In deciding whether transfer would promote convenience, courts consider such factors as "the availability of and access to witnesses, [] each party's access to and distance from resources in each forum[,] . . . the location of material events and the relative ease of access to sources of proof." Research Automation, 626 F.3d at 978 (internal citations omitted). Relevant interest of justice factors under the transfer statute include: "docket congestion and likely speed to trial in the transferor and potential transferee forums, . . . each court's relative familiarity with the relevant law, . . . the respective desirability of resolving controversies in each locale, . . . and the relationship of each community to the controversy[.]" Id. With these principles in mind, we turn to the present motion.

I. Convenience (or Private) Factors

A. Plaintiff's Choice of Forum

A plaintiff's choice of forum is generally given great deference. Morton Grove Pharm., Inc., 525 F. Supp. 2d at 1044; Vandeveld v. Christoph, 877 F. Supp. 1160, 1167 (N.D. Ill. 1995). In this case, however, Plaintiffs' choice deserves less weight than it otherwise would because they purport to represent nationwide classes. See Gueorguiev v. Max Rave, LLC, 526 F. Supp. 2d 853, 857 (N.D. Ill. 2007) (affording less deference "when another forum has a stronger relationship to the dispute, when the forum of plaintiff's choice has no significant connection to the situs of material events, or in the context of nationwide class actions").

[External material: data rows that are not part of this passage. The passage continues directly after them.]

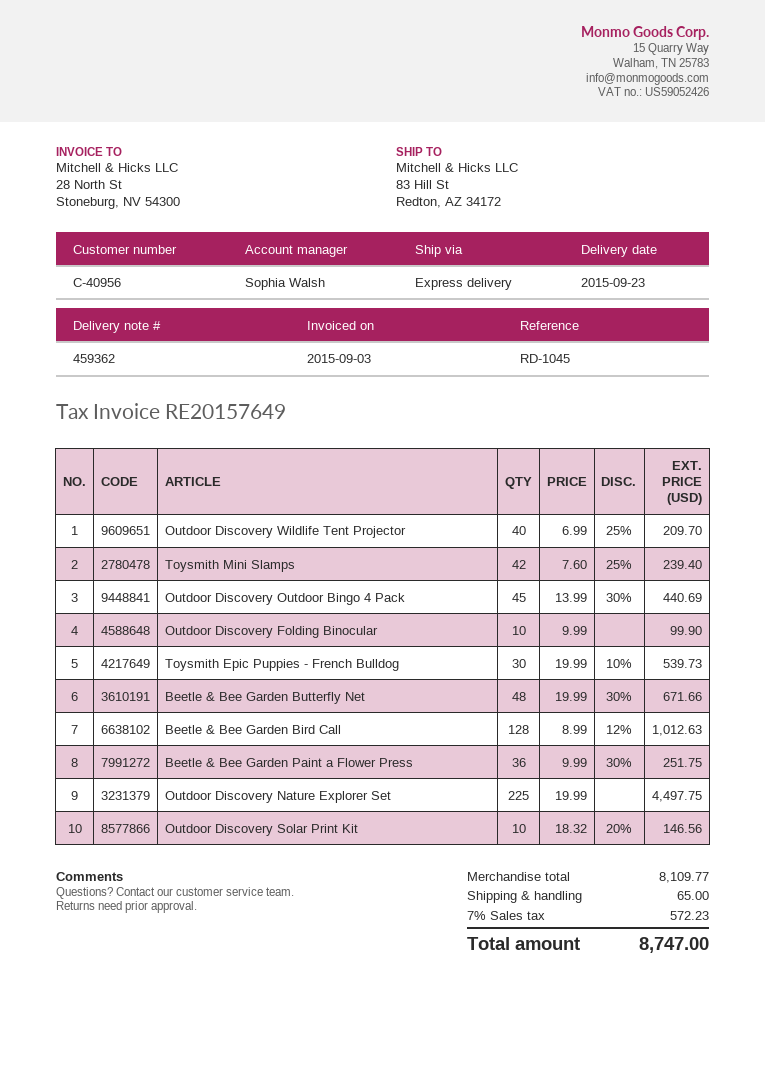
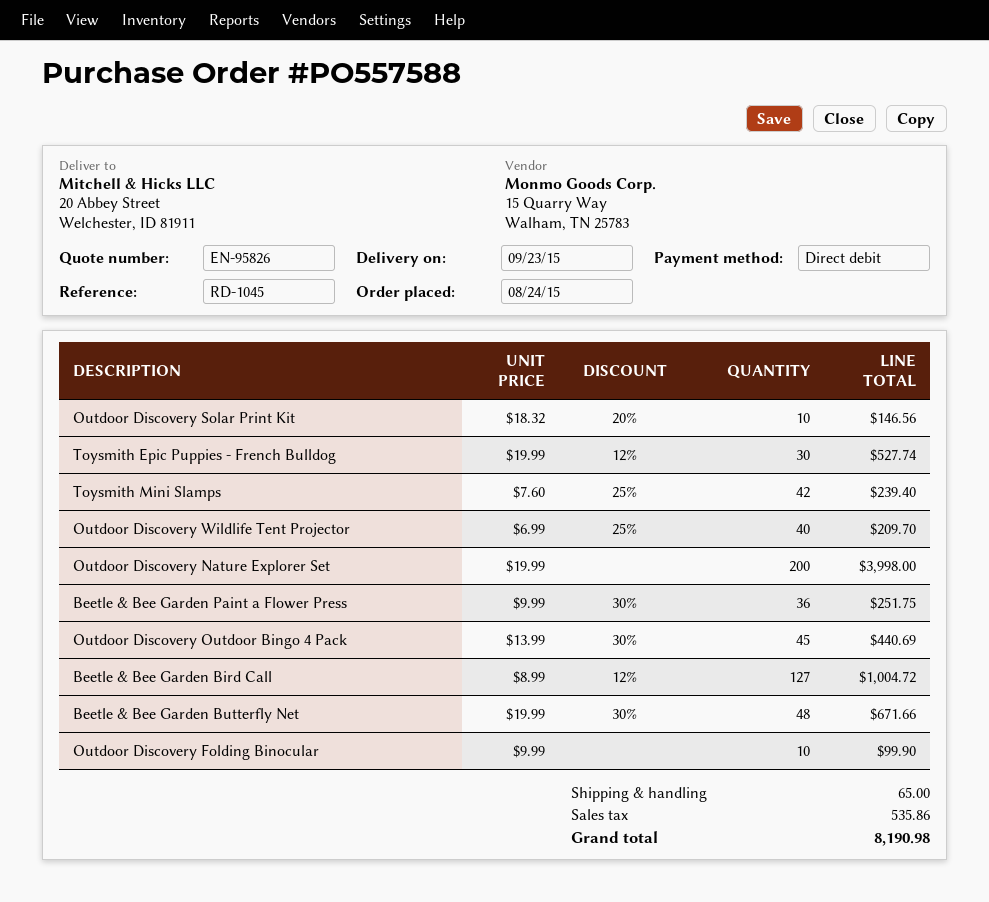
ship to: 83 Hill St, Redton, AZ 34172 -> 20 Abbey Street, Welchester, ID 81911
Toysmith Epic Puppies - French Bulldog: 30 x 19.99 - 10% = 539.73 -> 30 x 19.99 - 12% = 527.74
Beetle & Bee Garden Bird Call: 128 x 8.99 - 12% = 1012.63 -> 127 x 8.99 - 12% = 1004.72
Outdoor Discovery Nature Explorer Set: 225 x 19.99 = 4497.75 -> 200 x 19.99 = 3998.00
tax: 572.23 -> 535.86
total: 8747.00 -> 8190.98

Courts in this district have consistently held that a plaintiff's choice of forum is afforded less deference when the plaintiff represents a class. Nero v. Am. Family Mut. Ins. Co., 11 C 1072, 2011 WL 2938138, at *2 (N.D. Ill. July 19, 2011); Simonoff v. Kaplan, No. 09 C 5017, 2010 WL 1195855, at *1 (N.D. Ill. Mar. 17, 2010); Jaramillo v. DineEquity, Inc., 664 F. Supp. 2d 908, 914 (N.D. Ill. 2009); Amrose v. C.H. Robinson Worldwide, Inc., 51 F. Supp. 2d 731, 735 (N.D. Ill. 2007); Gueorguiev, 526 F. Supp. 2d at 857. Here, Plaintiffs seek to represent two nationwide classes (one for state law claims, one for FLSA claims) covering "all current and former Hourly Associates and Assistant Store Managers that were not paid wages and overtime compensation." (Compl. ¶¶ 64, 71.) Plaintiffs estimate the classes to include tens of thousands of individuals who work, or previously worked, at any of Dollar Tree's more than 4000 stores in the 48 contiguous states. (Id. ¶ 65.) If the classes are certified, "the named Plaintiffs' choice of venue will not be the home venue for all plaintiffs and any venue selection is bound to be inconvenient to some plaintiffs." Jaramillo, 664 F. Supp. 2d at 914. Under these circumstances, we significantly discount Plaintiffs' choice of forum, though we do not disregard it entirely. Simonoff, 2010 WL 1195855, at *1 (collecting cases); see Nero, 2011 WL 2938138, at *2; Jaramillo, 664 F. Supp. 2d at 914.

B. Situs of Material Events

Based on the allegations in the Complaint, material events giving rise to this litigation occurred in several locations. Plaintiffs focus their allegations on Dollar Tree's centralized control of all store operations based on uniform policies and procedures established at the Virginia headquarters. (Compl. ¶¶ 16, 19-21, 25-26, 34, 52.) They allege that "[r]egardless of the size of the store, its location or district, every detail of how the store is managed and run is uniformly fixed, mandated and controlled by Defendant through its policies, directives, and mandated procedures." (Id. ¶ 19.) Accordingly, Chesapeake, Virginia is undoubtedly a significant situs of material events—namely, the setting of nationwide policies.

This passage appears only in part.